**WORK TASK**
Your answer must be the lines from the top of the listing below through the line that holds "-73,7 +73,7 @@", retyped exactly, with no pictures.
[Opening INPUT FOR THIS TASK section]
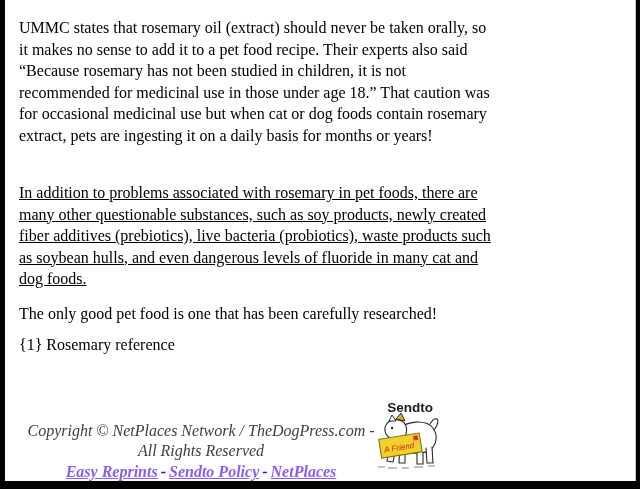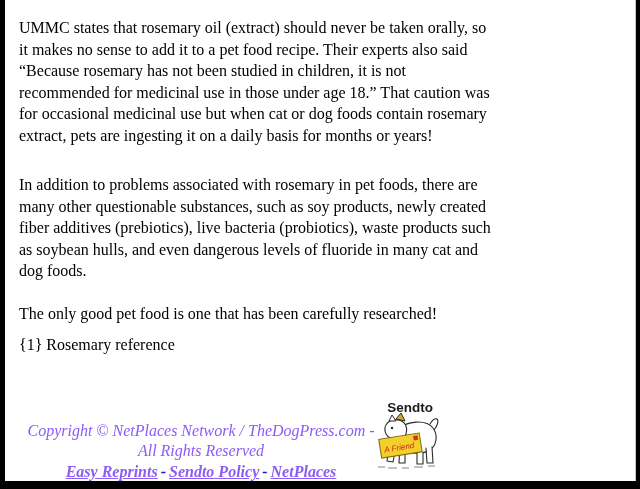--- a/index.html
+++ b/index.html
@@ -54,7 +54,7 @@
     margin: 5px;
   }
   .p1 { top: 12px; }
-  .p2 { top: 169px; }
+  .p2 { top: 177px; text-decoration: underline; }
   .p3 { top: 298px; }
   .ref { top: 329px; }
   .ref-label { display: block; }

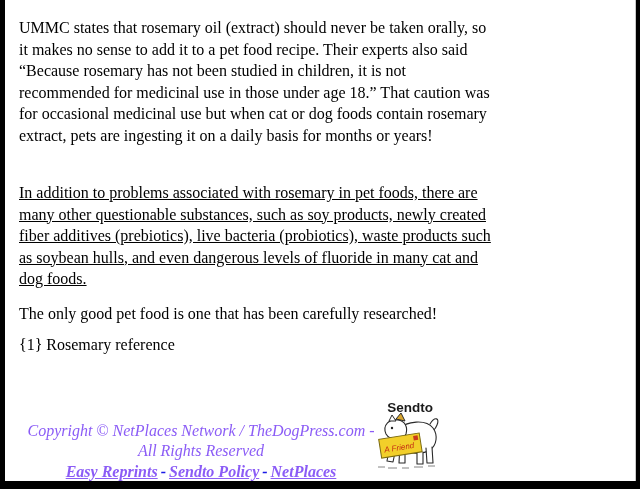--- a/index.html
+++ b/index.html
@@ -73,7 +73,7 @@
     font-size: 16px;
     line-height: 20px;
   }
-  .copyright { color: #8b5cf6; }
+  .copyright { color: #404040; }
   .footer-links {
     margin-top: 1px;
     font-weight: bold;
[Closing INPUT FOR THIS TASK section]
**SOLUTION FOR THIS EXERCISE**
--- a/index.html
+++ b/index.html
@@ -54,7 +54,7 @@
     margin: 5px;
   }
   .p1 { top: 12px; }
-  .p2 { top: 169px; }
+  .p2 { top: 177px; text-decoration: underline; }
   .p3 { top: 298px; }
   .ref { top: 329px; }
   .ref-label { display: block; }

--- a/index.html
+++ b/index.html
@@ -73,7 +73,7 @@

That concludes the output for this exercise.